Vertical Boilerplate

75 Pages Posted: 1 Aug 2012 Last revised: 16 May 2013

See all articles by James Gibson

James Gibson

University of Richmond School of Law

Date Written: May 1, 2013

Abstract

Despite what we learn in law school about the “meeting of the minds,” most contracts are merely boilerplate -- take-it-or-leave-it propositions. Negotiation is nonexistent; we rely on our collective market power as consumers to regulate contracts’ content. But boilerplate imposes certain information costs because it often arrives late in the transaction and is hard to understand. If those costs get too high, then the market mechanism fails.

So how high are boilerplate’s information costs? A few studies have attempted to measure them, but they all use a “horizontal” approach -- i.e., they sample a single stratum of boilerplate and assume that it represents the whole transaction. Yet real-world transactions often involve multiple layers of contracts, each with its own information costs. What is needed, then, is a “vertical” analysis, a study that examines fewer contracts of any one kind but tracks all the contracts the consumer encounters, soup to nuts.

This Article presents the first vertical study of boilerplate. It casts serious doubt on the market mechanism and shows that existing scholarship fails to appreciate the full scale of the information cost problem.
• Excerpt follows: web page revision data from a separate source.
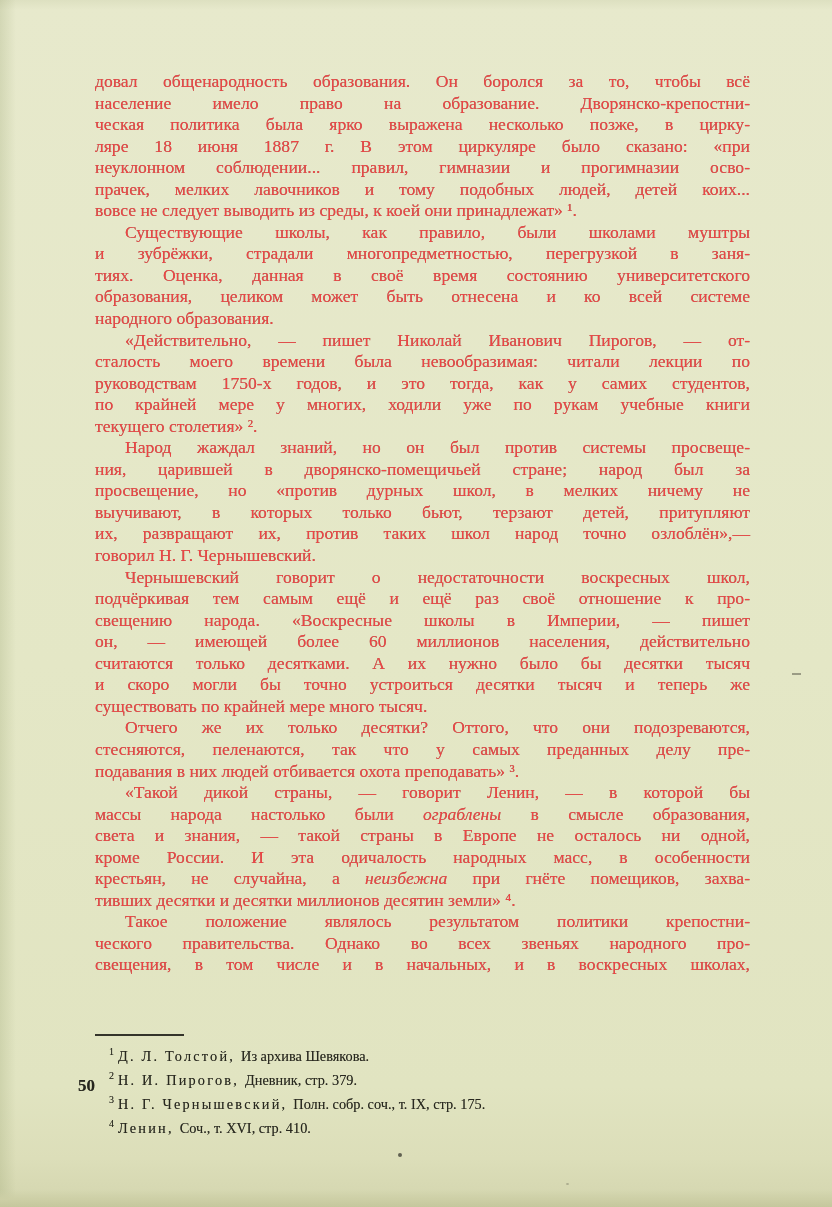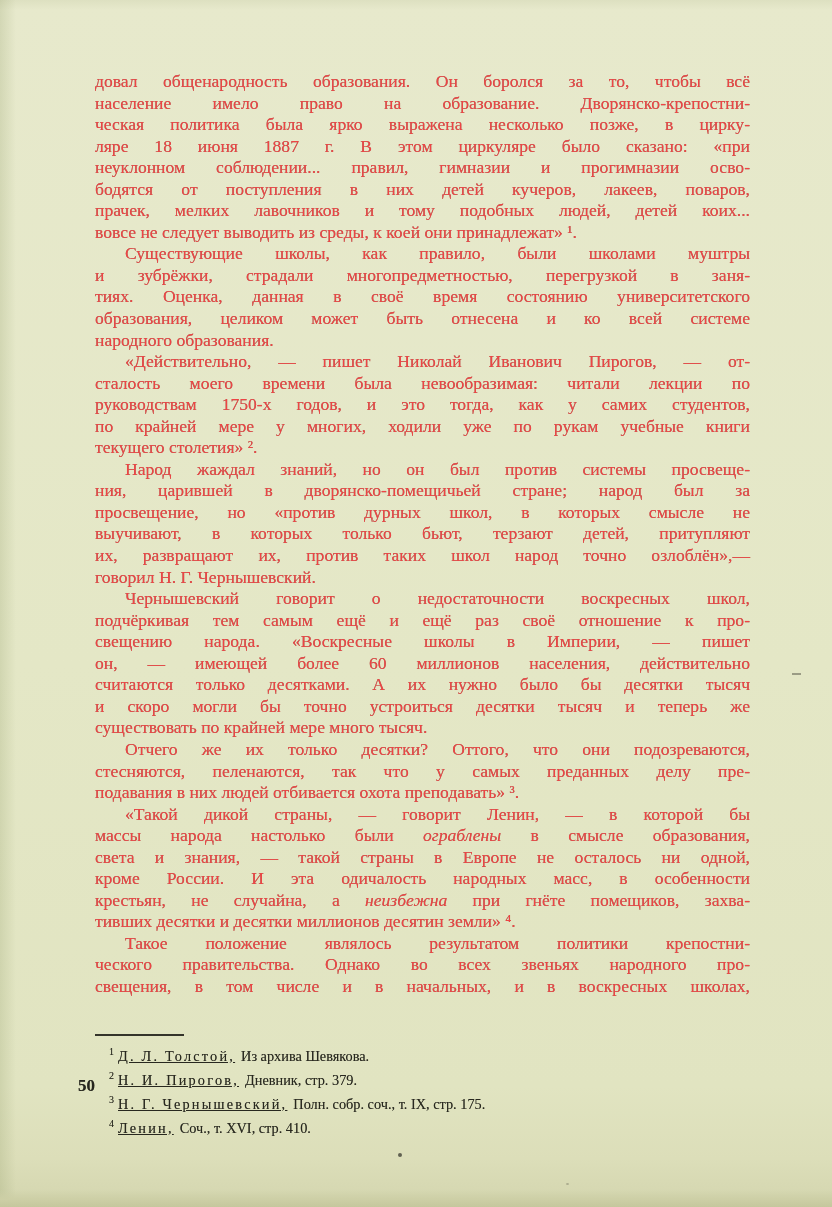"бодятся от поступления в них" div.line { html: <div>бодятся от поступления в них детей кучеров, лакеев, поваров,</div> -> none }
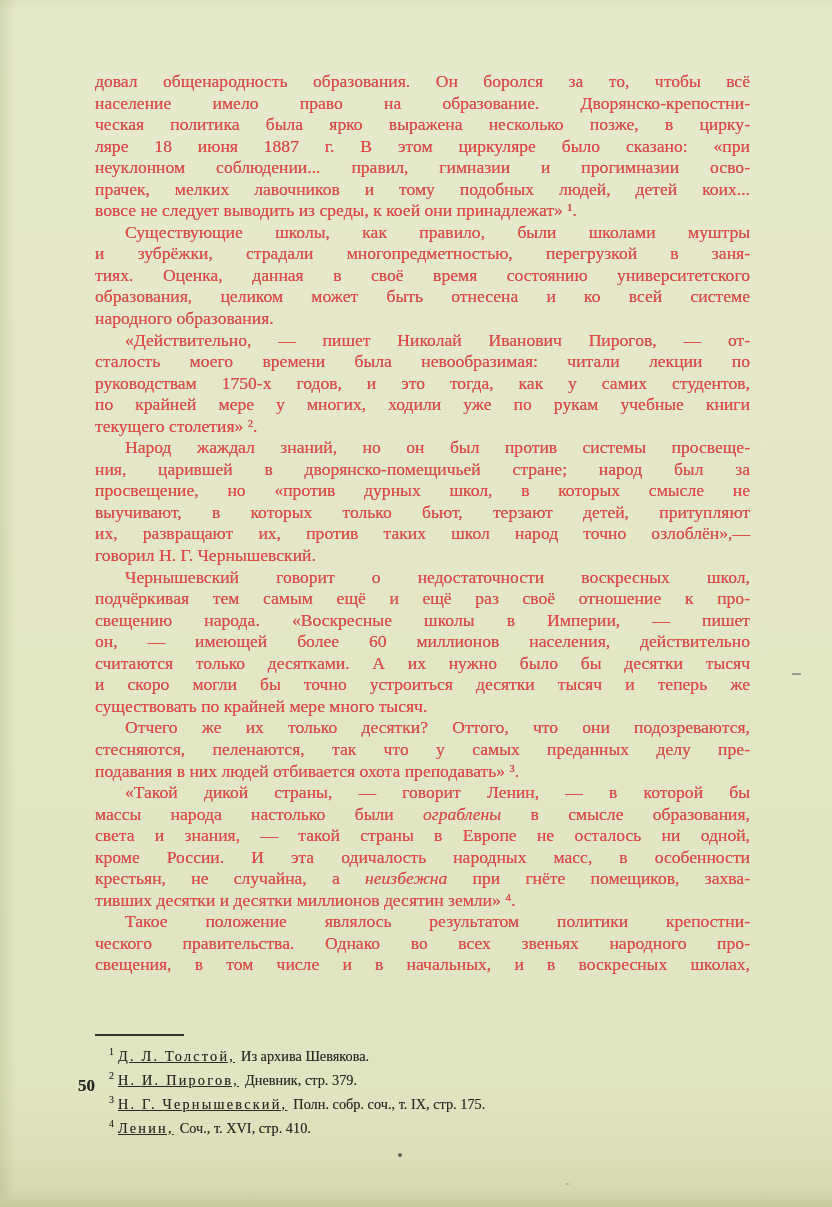"просвещение, но «против дурных школ," div.line { text: которых смысле -> мелких ничему }
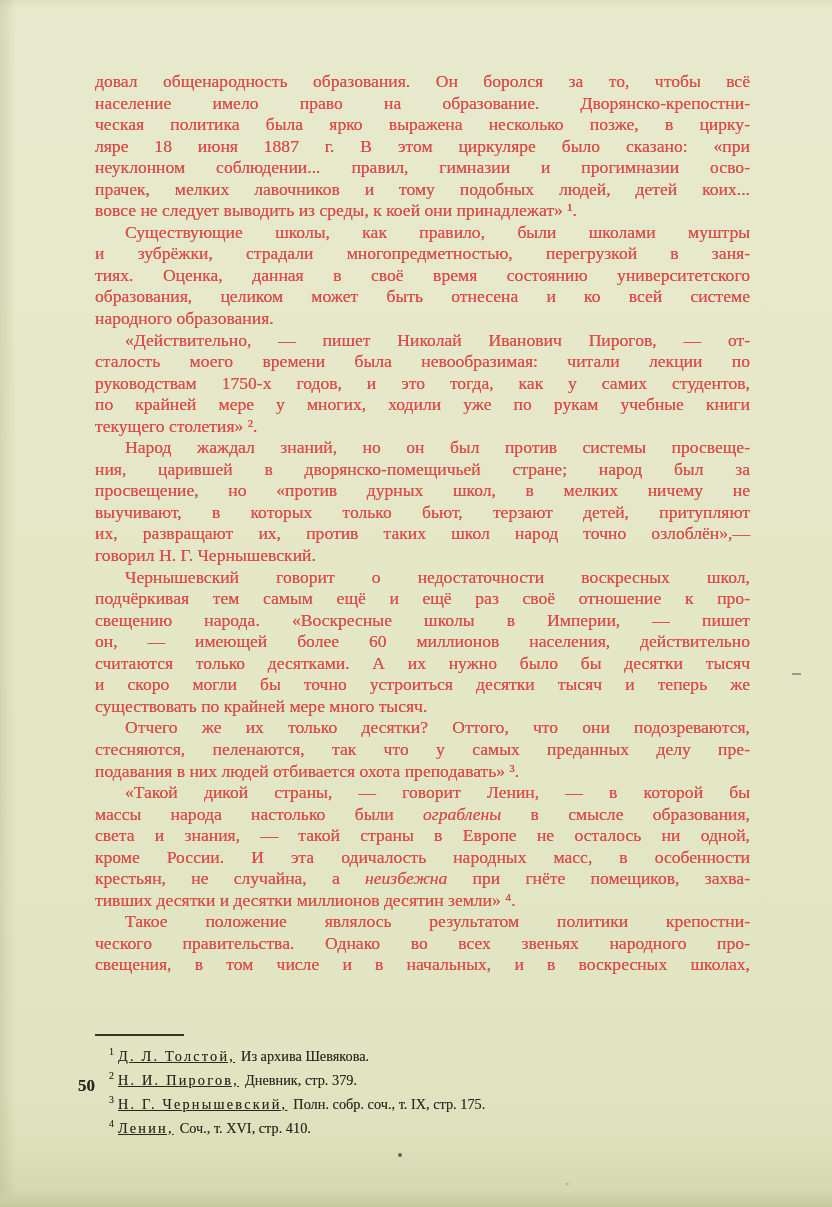"Д. Л. Толстой," .fn-name { text-decoration: underline -> none }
It then offers two regulatory solutions. The first works within contract law’s unconscionability doctrine, tweaking what the parties need to prove and who bears the burden of proving it. The second, more radical solution involves forcing both sellers and consumers to confront and minimize boilerplate’s information costs -- an approach I call “forced salience.” In the end, the boilerplate experience is as deep as it is wide. Our empirical work should reflect that fact, and our policy proposals should too.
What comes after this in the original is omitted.